Information given:

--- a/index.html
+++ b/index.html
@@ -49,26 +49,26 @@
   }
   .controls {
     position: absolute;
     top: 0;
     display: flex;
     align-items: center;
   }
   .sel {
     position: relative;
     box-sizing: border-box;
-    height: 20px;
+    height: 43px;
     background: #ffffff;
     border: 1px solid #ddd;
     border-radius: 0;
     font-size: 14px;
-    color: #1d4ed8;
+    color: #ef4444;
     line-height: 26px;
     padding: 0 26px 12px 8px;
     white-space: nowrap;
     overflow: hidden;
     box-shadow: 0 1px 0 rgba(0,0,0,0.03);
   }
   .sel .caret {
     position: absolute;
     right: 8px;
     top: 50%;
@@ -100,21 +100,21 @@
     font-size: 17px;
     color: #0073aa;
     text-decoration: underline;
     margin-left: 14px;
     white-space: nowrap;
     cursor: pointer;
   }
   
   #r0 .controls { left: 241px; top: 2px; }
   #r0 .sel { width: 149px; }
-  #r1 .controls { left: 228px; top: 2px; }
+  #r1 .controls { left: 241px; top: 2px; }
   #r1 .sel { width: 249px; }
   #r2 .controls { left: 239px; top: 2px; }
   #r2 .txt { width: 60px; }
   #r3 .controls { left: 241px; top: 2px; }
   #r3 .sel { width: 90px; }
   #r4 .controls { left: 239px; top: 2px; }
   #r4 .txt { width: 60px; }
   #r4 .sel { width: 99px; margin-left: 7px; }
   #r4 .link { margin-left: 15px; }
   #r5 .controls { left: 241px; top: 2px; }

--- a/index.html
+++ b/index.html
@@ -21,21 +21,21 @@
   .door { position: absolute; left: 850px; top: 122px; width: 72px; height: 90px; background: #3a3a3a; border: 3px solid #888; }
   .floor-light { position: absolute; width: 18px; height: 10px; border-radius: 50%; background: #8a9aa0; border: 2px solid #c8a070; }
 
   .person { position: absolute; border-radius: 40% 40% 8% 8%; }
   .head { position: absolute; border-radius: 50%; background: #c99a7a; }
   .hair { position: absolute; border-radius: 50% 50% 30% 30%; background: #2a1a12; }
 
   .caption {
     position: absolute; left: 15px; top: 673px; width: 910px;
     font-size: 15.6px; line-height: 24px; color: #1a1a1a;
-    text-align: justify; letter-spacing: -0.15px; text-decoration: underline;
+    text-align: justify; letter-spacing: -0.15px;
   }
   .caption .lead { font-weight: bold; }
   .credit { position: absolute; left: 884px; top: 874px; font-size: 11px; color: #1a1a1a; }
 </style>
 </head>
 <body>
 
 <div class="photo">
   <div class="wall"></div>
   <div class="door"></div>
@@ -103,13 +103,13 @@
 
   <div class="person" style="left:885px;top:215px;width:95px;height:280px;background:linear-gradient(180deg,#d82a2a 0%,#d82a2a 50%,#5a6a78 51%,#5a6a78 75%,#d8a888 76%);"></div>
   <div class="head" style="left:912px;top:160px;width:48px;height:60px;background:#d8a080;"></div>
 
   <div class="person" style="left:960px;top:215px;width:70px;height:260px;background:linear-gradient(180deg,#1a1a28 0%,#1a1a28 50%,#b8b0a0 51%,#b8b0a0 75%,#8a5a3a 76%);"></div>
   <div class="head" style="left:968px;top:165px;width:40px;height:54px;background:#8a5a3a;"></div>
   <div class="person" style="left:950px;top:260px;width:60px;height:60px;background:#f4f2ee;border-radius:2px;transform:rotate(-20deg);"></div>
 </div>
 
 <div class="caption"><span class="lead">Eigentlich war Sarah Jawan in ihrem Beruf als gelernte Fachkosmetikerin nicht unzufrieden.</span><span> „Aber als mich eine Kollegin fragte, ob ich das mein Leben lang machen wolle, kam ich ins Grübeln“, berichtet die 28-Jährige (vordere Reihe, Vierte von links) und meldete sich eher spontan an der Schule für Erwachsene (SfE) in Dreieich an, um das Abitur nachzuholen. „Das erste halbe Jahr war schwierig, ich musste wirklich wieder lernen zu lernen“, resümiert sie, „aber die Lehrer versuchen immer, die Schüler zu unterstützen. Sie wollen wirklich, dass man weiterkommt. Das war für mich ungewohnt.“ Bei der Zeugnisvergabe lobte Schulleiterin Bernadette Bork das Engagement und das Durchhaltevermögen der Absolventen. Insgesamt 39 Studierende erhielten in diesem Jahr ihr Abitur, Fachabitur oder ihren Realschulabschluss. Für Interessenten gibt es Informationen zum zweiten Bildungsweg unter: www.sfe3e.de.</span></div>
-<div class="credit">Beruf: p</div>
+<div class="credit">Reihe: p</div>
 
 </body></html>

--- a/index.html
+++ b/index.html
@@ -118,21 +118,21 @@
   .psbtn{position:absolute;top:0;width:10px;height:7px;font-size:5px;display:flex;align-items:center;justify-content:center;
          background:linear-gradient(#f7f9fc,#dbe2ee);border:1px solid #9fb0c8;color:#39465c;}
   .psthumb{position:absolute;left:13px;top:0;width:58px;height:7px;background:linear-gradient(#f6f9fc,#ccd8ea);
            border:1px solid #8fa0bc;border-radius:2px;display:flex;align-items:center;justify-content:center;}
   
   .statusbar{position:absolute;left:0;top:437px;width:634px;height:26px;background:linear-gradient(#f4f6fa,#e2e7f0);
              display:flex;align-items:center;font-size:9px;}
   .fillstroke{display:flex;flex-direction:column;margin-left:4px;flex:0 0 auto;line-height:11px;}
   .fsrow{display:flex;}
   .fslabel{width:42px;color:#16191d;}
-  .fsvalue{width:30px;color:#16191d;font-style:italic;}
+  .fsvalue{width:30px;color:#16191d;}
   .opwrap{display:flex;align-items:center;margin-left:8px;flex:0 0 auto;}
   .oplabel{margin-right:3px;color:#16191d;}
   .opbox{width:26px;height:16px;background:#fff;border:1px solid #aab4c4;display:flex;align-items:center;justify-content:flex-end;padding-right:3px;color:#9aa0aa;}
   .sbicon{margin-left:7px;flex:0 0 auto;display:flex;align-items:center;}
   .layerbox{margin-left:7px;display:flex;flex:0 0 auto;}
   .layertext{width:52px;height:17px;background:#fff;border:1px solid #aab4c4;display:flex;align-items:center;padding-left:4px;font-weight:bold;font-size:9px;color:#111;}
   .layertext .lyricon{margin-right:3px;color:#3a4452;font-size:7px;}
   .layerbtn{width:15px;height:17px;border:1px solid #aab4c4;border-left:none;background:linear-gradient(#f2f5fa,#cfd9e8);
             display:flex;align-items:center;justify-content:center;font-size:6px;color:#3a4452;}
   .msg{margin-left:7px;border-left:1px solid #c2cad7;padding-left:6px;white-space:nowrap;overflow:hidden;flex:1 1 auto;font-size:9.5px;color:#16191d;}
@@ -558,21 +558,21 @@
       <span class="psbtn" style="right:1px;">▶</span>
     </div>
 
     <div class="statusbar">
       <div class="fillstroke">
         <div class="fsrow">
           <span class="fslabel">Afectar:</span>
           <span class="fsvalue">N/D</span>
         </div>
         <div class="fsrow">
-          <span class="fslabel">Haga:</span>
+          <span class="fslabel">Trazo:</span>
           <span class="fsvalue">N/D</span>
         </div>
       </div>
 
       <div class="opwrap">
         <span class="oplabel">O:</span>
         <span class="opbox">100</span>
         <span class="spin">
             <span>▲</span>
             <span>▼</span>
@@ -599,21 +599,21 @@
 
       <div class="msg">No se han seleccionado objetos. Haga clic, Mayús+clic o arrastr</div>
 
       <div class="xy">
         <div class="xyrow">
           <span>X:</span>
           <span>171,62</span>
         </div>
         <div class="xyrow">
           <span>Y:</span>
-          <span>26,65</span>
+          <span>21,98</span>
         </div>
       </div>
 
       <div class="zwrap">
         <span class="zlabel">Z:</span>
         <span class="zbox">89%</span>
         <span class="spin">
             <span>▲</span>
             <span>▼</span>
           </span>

Exercise:
Copy exactly the lines above, starting at the opening line and finishing at the line in which "-100,21 +100,21 @@" occurs.

Exercise result:
--- a/index.html
+++ b/index.html
@@ -49,26 +49,26 @@
   }
   .controls {
     position: absolute;
     top: 0;
     display: flex;
     align-items: center;
   }
   .sel {
     position: relative;
     box-sizing: border-box;
-    height: 20px;
+    height: 43px;
     background: #ffffff;
     border: 1px solid #ddd;
     border-radius: 0;
     font-size: 14px;
-    color: #1d4ed8;
+    color: #ef4444;
     line-height: 26px;
     padding: 0 26px 12px 8px;
     white-space: nowrap;
     overflow: hidden;
     box-shadow: 0 1px 0 rgba(0,0,0,0.03);
   }
   .sel .caret {
     position: absolute;
     right: 8px;
     top: 50%;
@@ -100,21 +100,21 @@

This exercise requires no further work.